Marko frappe un second coup, puis un troisième, et les deux bourreaux tirent de plus en plus, à mesure que l’horrible plaie grandit. Le sabre, tout rouge, tombe et retombe comme un couperet. Entrailles, ossements, chair, poumons, cœur, tout est coupé en long, comme par un boucher. Les clameurs ont cessé depuis longtemps. L’homme est séparé en deux moitiés.

D’un dernier coup de sabre, Marko lui fait sauter la tête et ajoute :

« Je veux que ces deux moitiés soient clouées sur la porte, avec la tête au-dessus… Je veux qu’elles y pourrissent et y restent jusqu’à la Saint-Georges prochaine… je veux que les pendus demeurent en place jusqu’à ce qu’ils tombent en putréfaction…

« Et vous, mères, femmes ou filles, vous êtes libres… allez dire ce que vous avez vu, et que cela serve d’exemple à ceux qui oseraient me résister !

« Et vous, camarades, en selle ! »

Les Albanais obéissent, enfourchent leurs chevaux et, immobiles comme des statues équestres, attendent de nouveaux ordres.

Marko ramasse le taugh souillé de fange et dit froidement :

« Ma bannière sera lavée dans des flots de sang. »

Puis il continue, en regardant Joannès qui, les yeux séchés, la face hautaine, le fixe intrépidement :

« Je ne te tue pas… ce serait trop court… je t’emmène et je te réserve à des supplices que les légendes raconteront dans cent ans et plus.

«… Nikol, vérifie les liens de cet homme, emporte-le devant toi sur ta selle… ouvre l’œil, car il est dangereux et tu me réponds de lui sur ta tête.

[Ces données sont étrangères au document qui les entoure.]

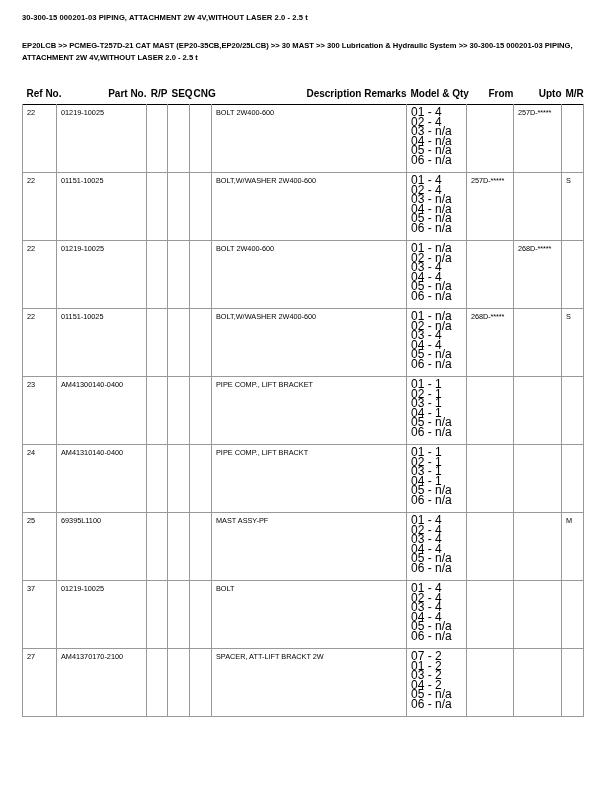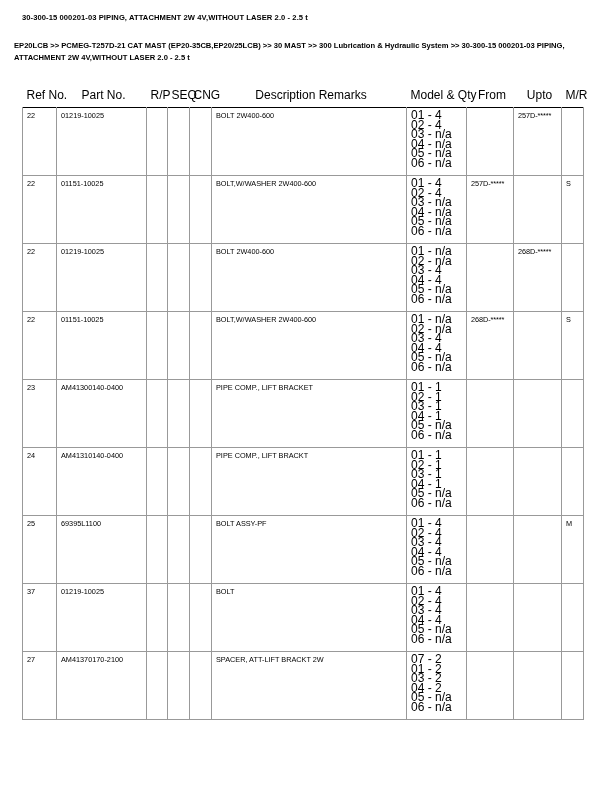--- a/index.html
+++ b/index.html
@@ -38,7 +38,7 @@
 
   .breadcrumb {
     position: absolute;
-    left: 14px;
+    left: 22px;
     top: 40px;
     width: 570px;
     font-size: 7.6px;

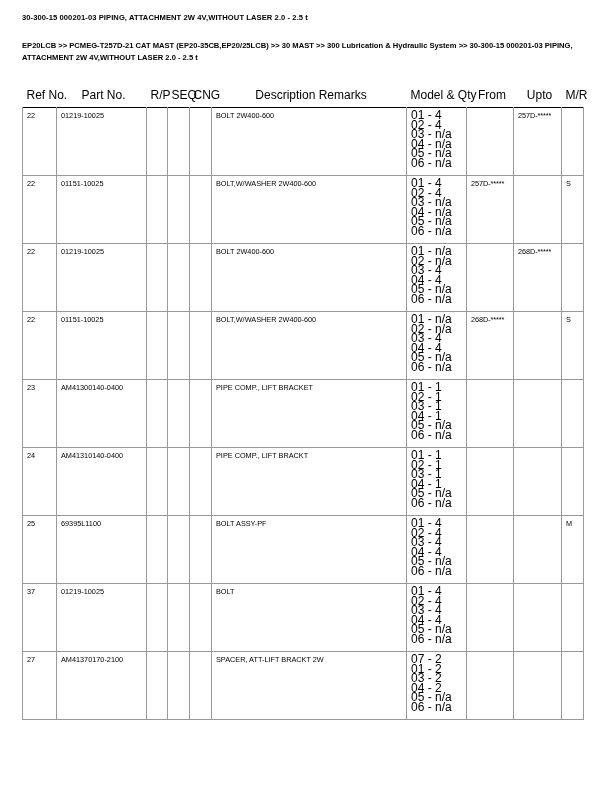--- a/index.html
+++ b/index.html
@@ -59,9 +59,9 @@
   }
 
   .parts-table thead th {
-    font-size: 12px;
-    font-weight: normal;
-    text-align: center;
+    font-size: 10px;
+    font-weight: bold;
+    text-align: right;
     padding: 0 0 5px 4px;
     border: none;
     vertical-align: bottom;

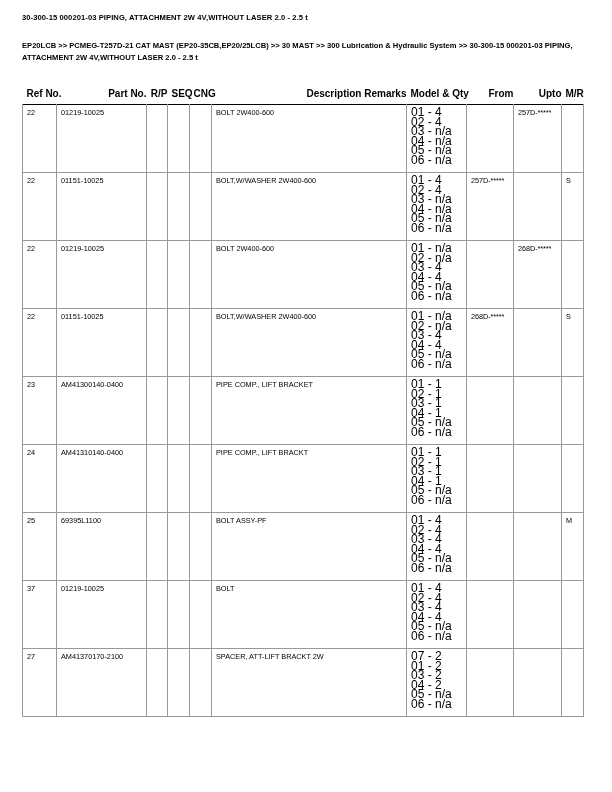--- a/index.html
+++ b/index.html
@@ -276,7 +276,7 @@
           <td><span class="cell-text"></span></td>
           <td><span class="cell-text"></span></td>
           <td><span class="cell-text"></span></td>
-          <td><span class="cell-text">BOLT ASSY-PF</span></td>
+          <td><span class="cell-text">MAST ASSY-PF</span></td>
           <td>
             <div class="model-line">01 - 4</div>
             <div class="model-line">02 - 4</div>

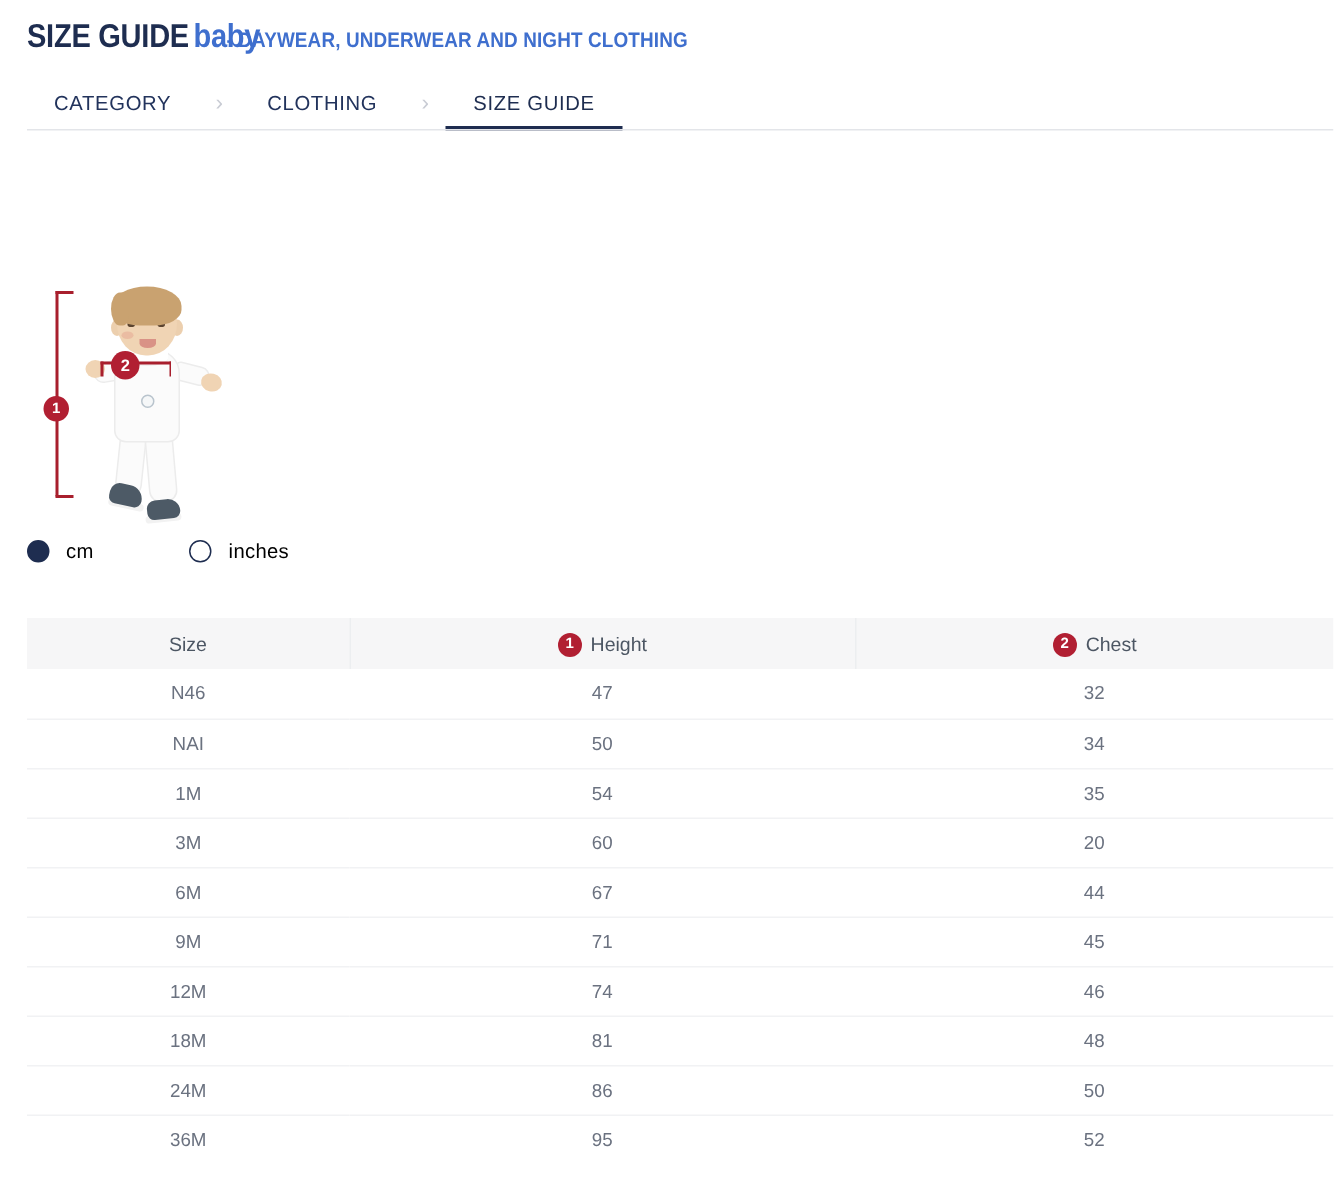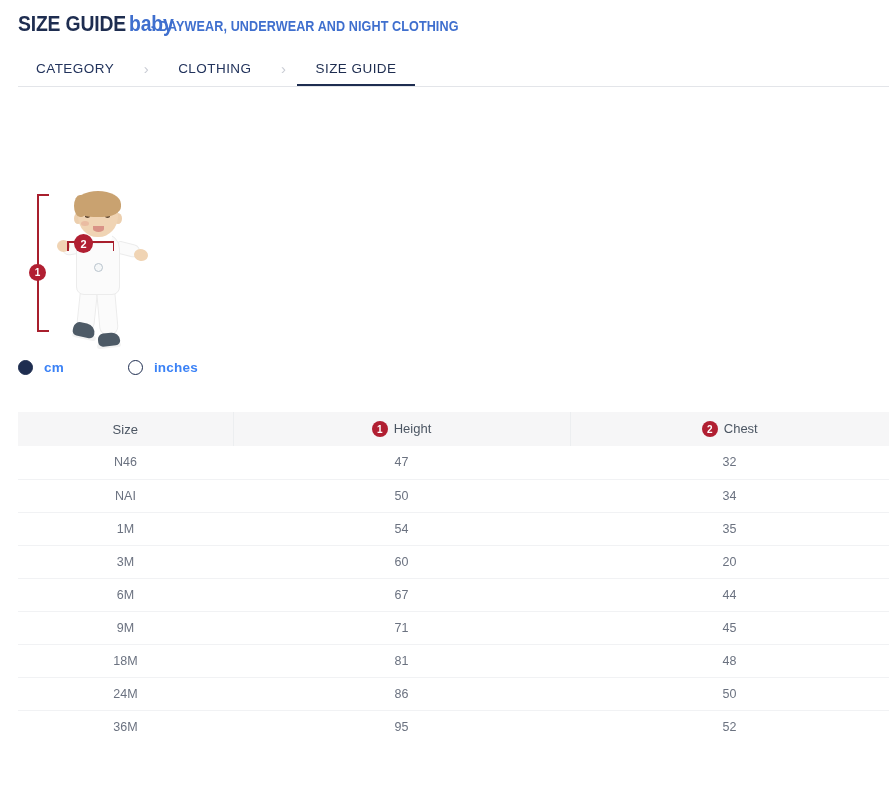--- a/index.html
+++ b/index.html
@@ -303,8 +303,8 @@
   .radio.checked { background: #1e2d50; border-color: #1e2d50; }
   .unit-label {
     margin-left: 11px;
-    font-size: 13.5px; font-weight: 700;
-    color: #3b82f6;
+    font-size: 13.5px; font-weight: 400;
+    color: #000000;
     letter-spacing: 0.2px;
   }
 

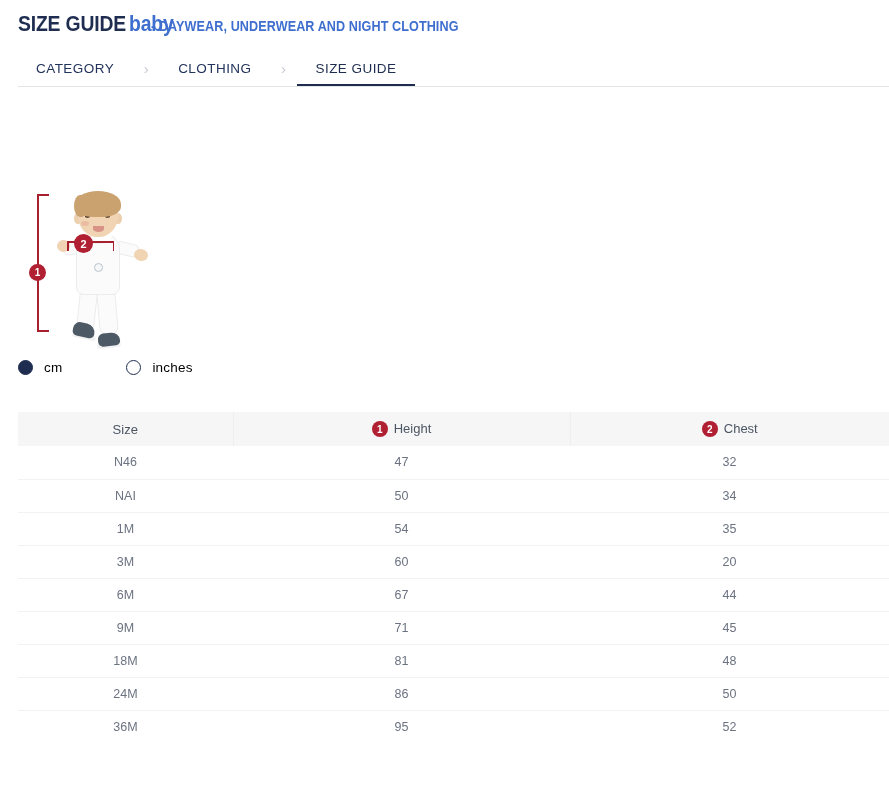--- a/index.html
+++ b/index.html
@@ -478,6 +478,11 @@
         <td>45</td>
       </tr>
       <tr>
+        <td>12M</td>
+        <td>74</td>
+        <td>46</td>
+      </tr>
+      <tr>
         <td>18M</td>
         <td>81</td>
         <td>48</td>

— Oui, chef, et tu peux compter sur moi. »

L’homme obéit et charge comme un sac Joannès garrotté.

Marko se baisse à son tour, saisit Nikéa toujours toujours évanouie, l’enlève comme un enfant, la couche sur le devant de sa selle et commande brièvement :

« En route !

Le peloton se met en marche, abandonnant le village silencieux, dévasté, plein de cadavres.